Task
List each line of the data that holds the string "Python", please.

Provided data
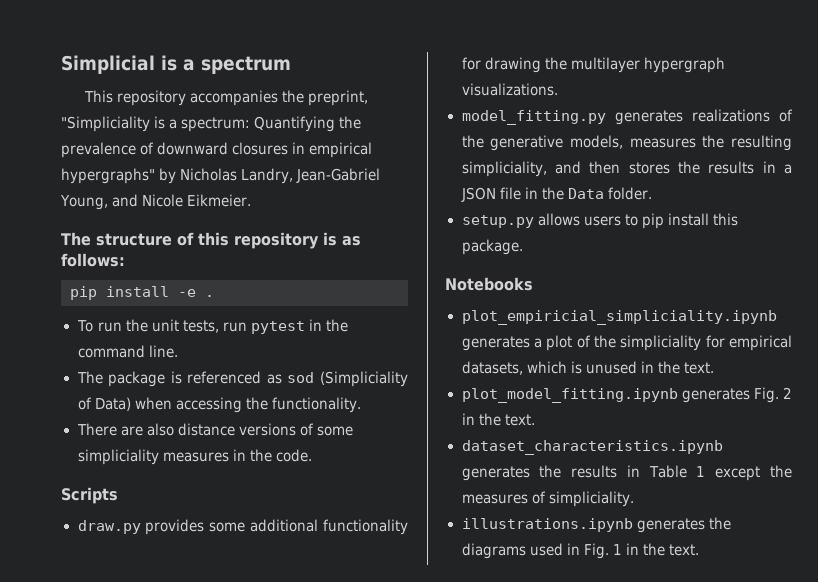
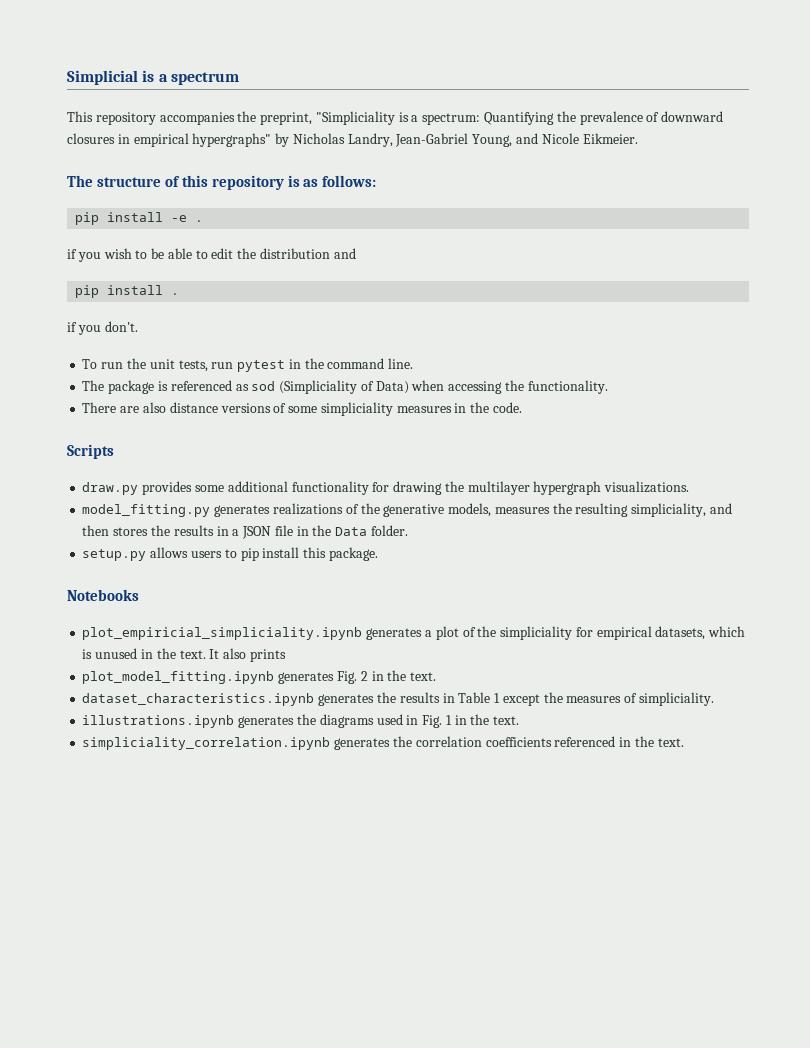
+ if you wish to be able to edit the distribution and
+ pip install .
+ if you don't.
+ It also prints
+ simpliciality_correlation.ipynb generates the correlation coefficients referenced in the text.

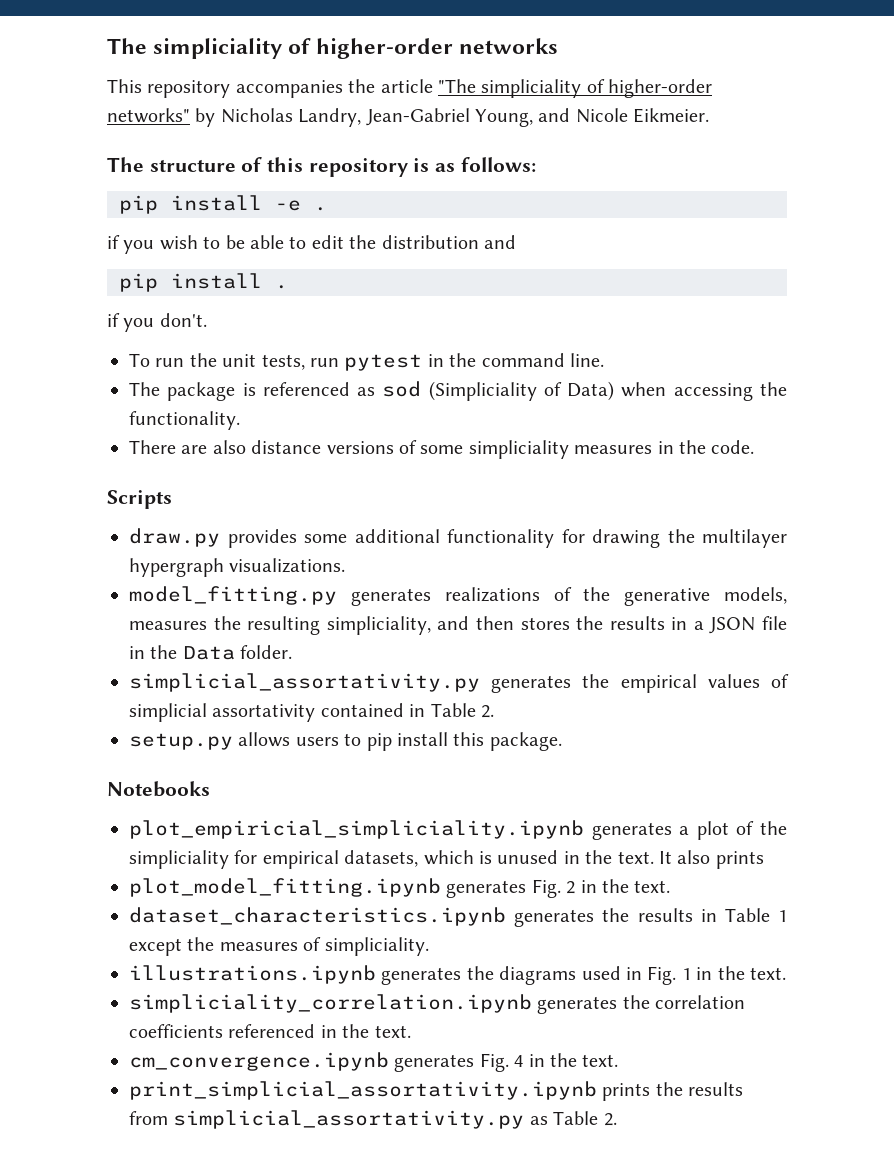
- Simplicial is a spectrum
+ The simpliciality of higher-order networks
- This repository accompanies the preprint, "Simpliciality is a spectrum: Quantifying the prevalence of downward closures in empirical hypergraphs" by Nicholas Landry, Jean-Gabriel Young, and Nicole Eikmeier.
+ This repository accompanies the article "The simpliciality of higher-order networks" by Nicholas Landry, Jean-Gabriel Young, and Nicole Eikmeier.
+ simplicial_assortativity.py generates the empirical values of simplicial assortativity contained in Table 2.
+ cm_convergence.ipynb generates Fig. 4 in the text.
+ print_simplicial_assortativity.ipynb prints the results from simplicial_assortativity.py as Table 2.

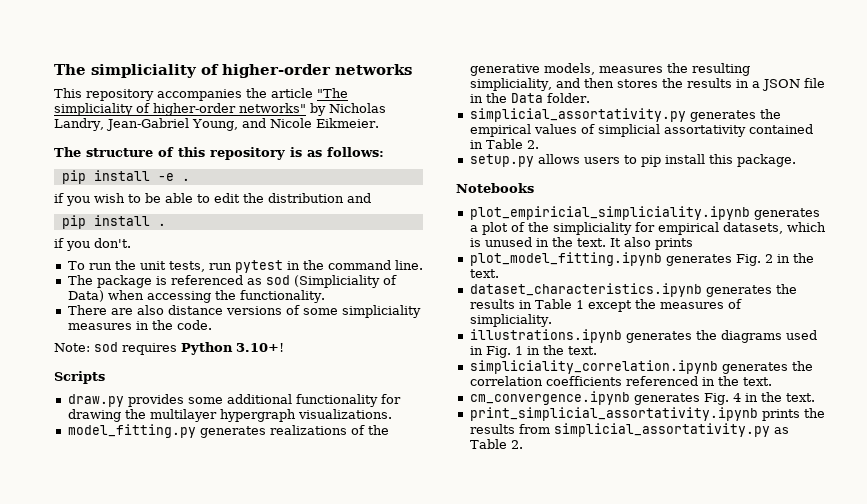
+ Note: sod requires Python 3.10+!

---

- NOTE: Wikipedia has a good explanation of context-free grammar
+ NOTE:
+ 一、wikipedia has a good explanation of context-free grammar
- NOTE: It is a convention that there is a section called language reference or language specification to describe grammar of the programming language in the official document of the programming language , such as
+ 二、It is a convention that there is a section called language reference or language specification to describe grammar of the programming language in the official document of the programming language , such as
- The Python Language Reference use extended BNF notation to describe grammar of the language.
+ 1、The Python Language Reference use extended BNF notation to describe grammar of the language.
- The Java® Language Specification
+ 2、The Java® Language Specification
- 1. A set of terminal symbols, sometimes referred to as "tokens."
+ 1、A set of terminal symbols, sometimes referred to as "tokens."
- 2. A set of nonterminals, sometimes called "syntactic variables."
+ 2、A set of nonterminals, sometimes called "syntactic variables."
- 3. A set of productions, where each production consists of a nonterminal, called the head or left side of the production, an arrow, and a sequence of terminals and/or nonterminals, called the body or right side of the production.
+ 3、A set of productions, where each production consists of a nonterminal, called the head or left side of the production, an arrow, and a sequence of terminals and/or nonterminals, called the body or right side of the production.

Finished exercise
+ Note: sod requires Python 3.10+!
- The Python Language Reference use extended BNF notation to describe grammar of the language.
+ 1、The Python Language Reference use extended BNF notation to describe grammar of the language.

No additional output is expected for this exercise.